[ASSIGNMENT] Restate the records below word for word, and omit the images they hold.

========================================

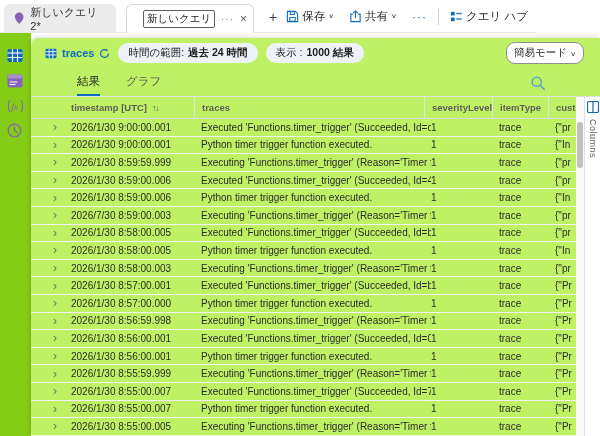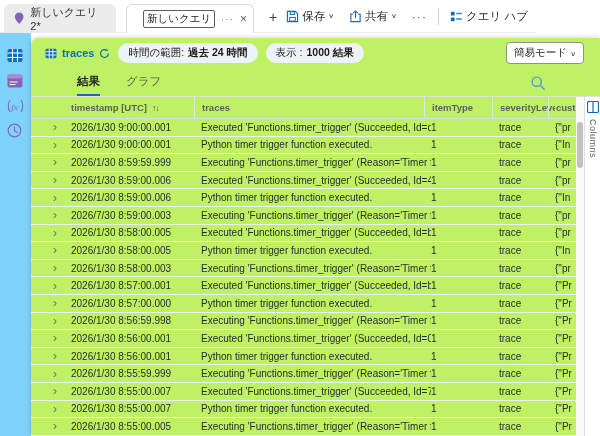"簡易モード" .mode-select { border-radius: 4px -> 9px }
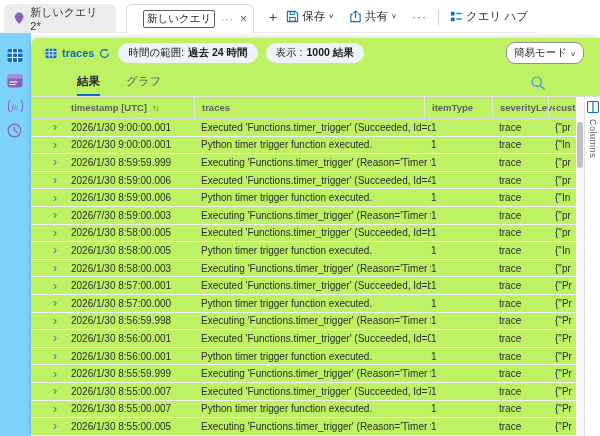"結果" .rtab.sel { font-weight: bold -> normal }
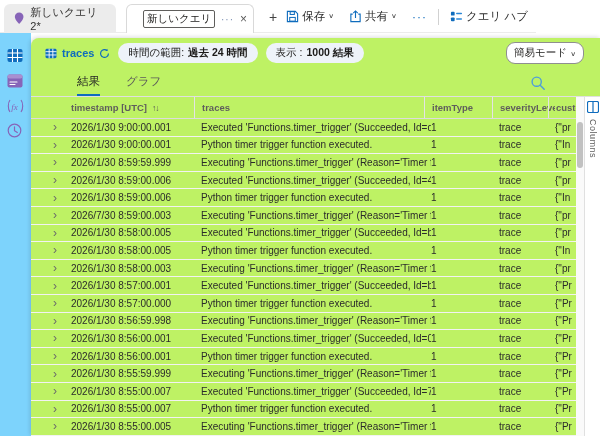"fx" .leftrail { background: #7dd3fc -> #84cc16 }
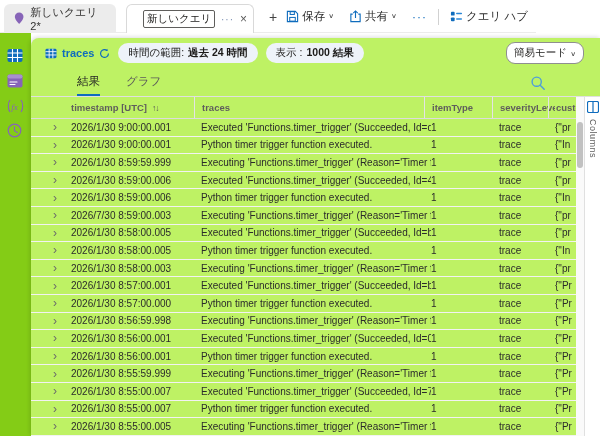"itemType" div.sep { order: before "severityLevel" -> after "severityLevel" }
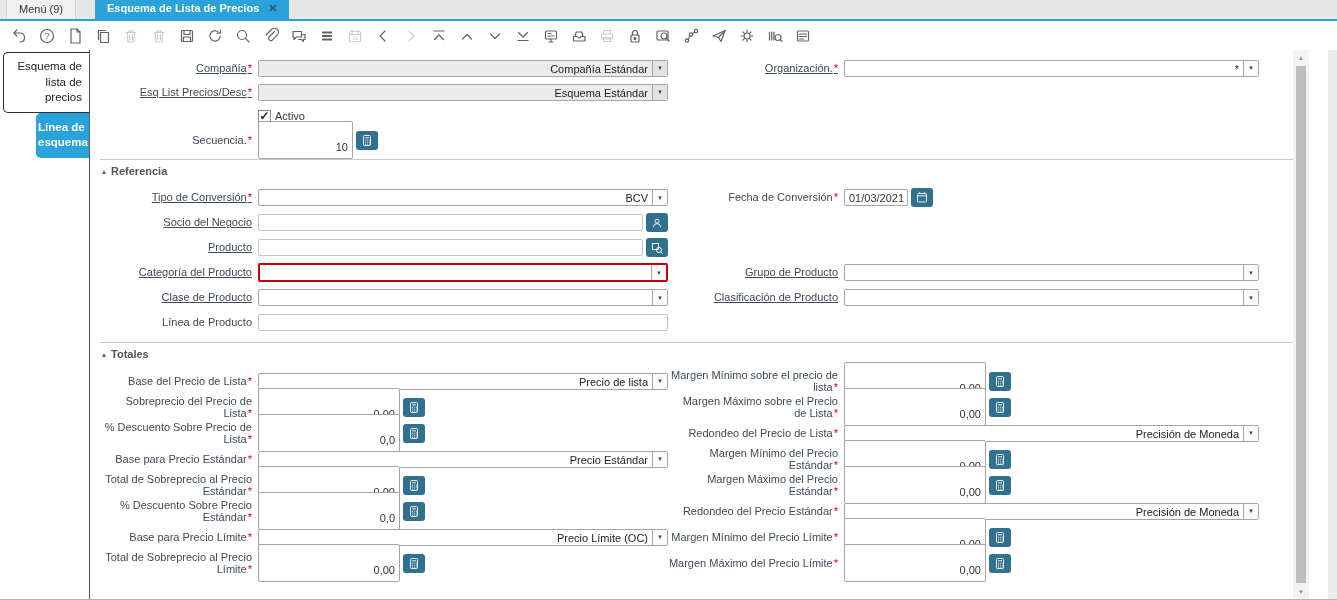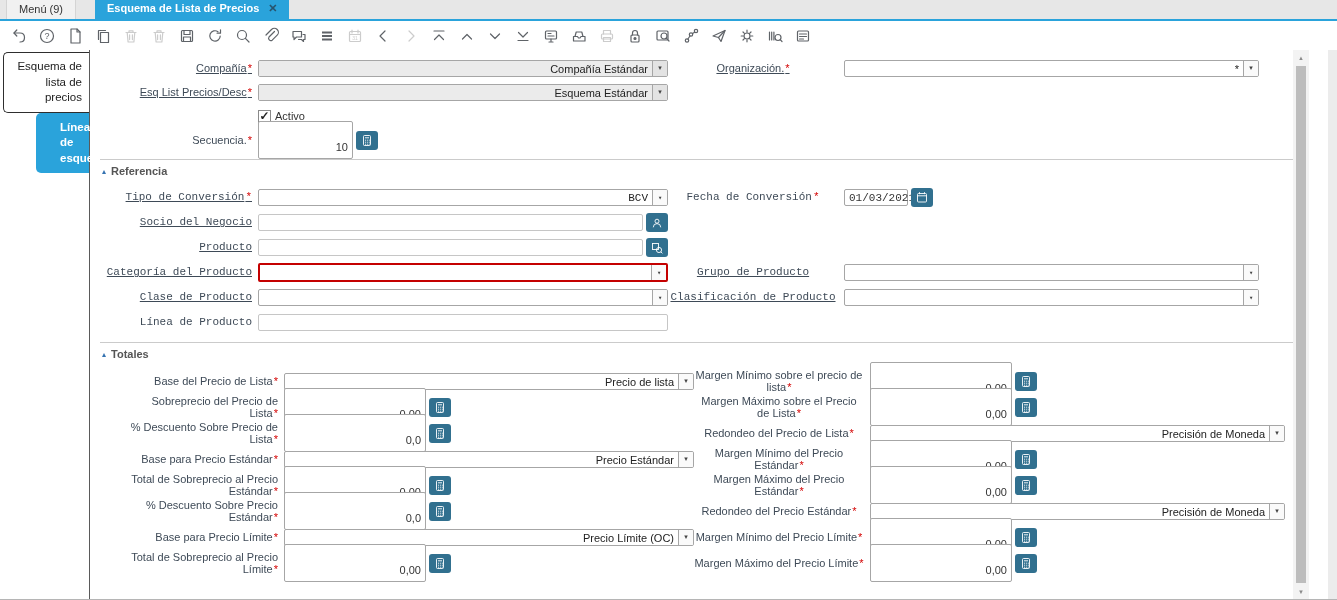"Organización.*" .lblR { text-align: center -> right }
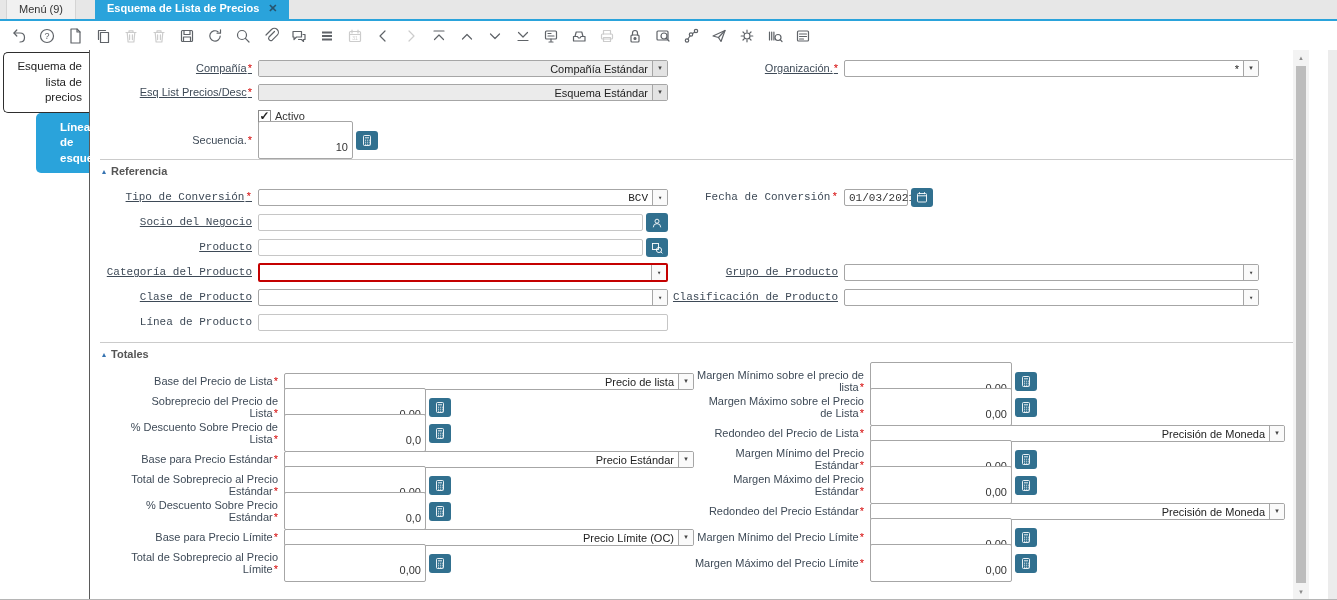"Línea de esquema" .stab.active { padding: 7px 24px -> 7px 2px }
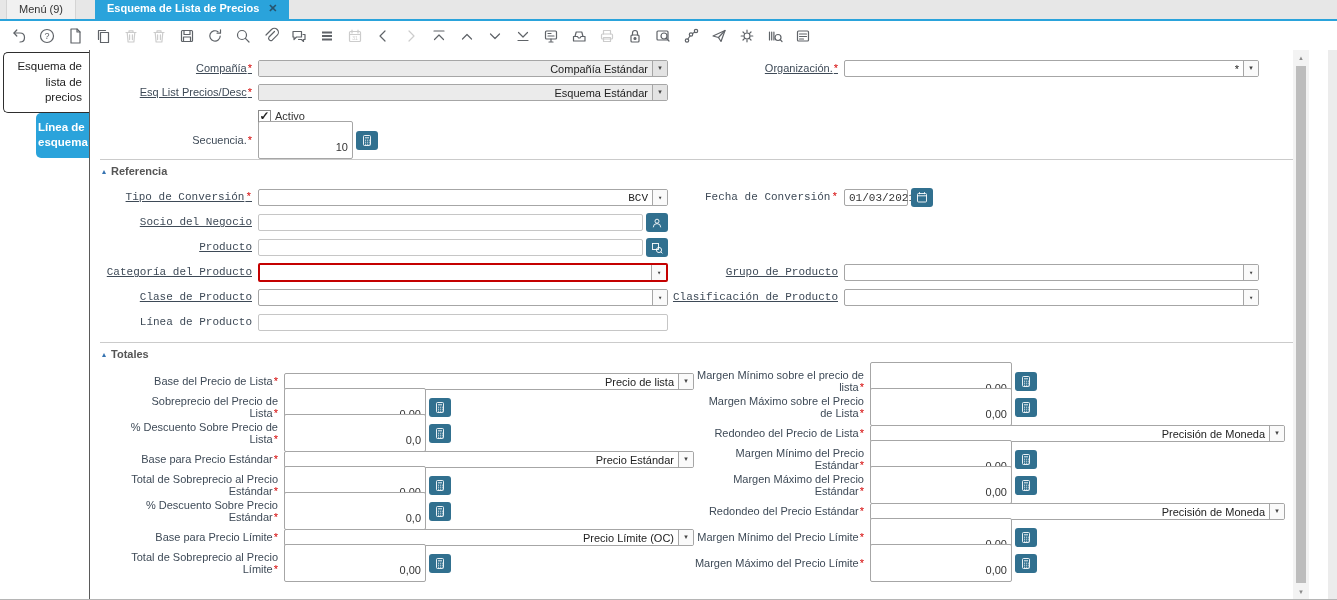"Tipo de Conversión*" .h25 { font-family: Liberation Mono, monospace -> none }
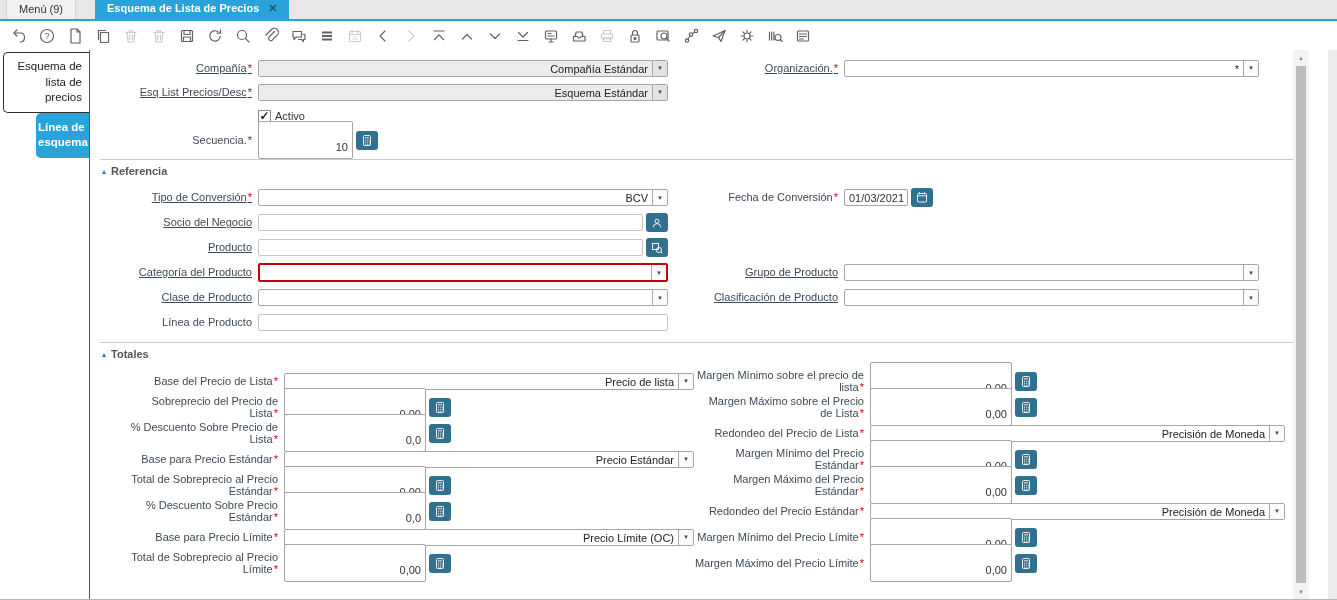"Base del Precio de Lista*" .h26 { margin-left: 26px -> none }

========================================

[ANSWER]
"簡易モード" .mode-select { border-radius: 4px -> 9px }
"結果" .rtab.sel { font-weight: bold -> normal }
"fx" .leftrail { background: #7dd3fc -> #84cc16 }
"itemType" div.sep { order: before "severityLevel" -> after "severityLevel" }
"Organización.*" .lblR { text-align: center -> right }
"Línea de esquema" .stab.active { padding: 7px 24px -> 7px 2px }
"Tipo de Conversión*" .h25 { font-family: Liberation Mono, monospace -> none }
"Base del Precio de Lista*" .h26 { margin-left: 26px -> none }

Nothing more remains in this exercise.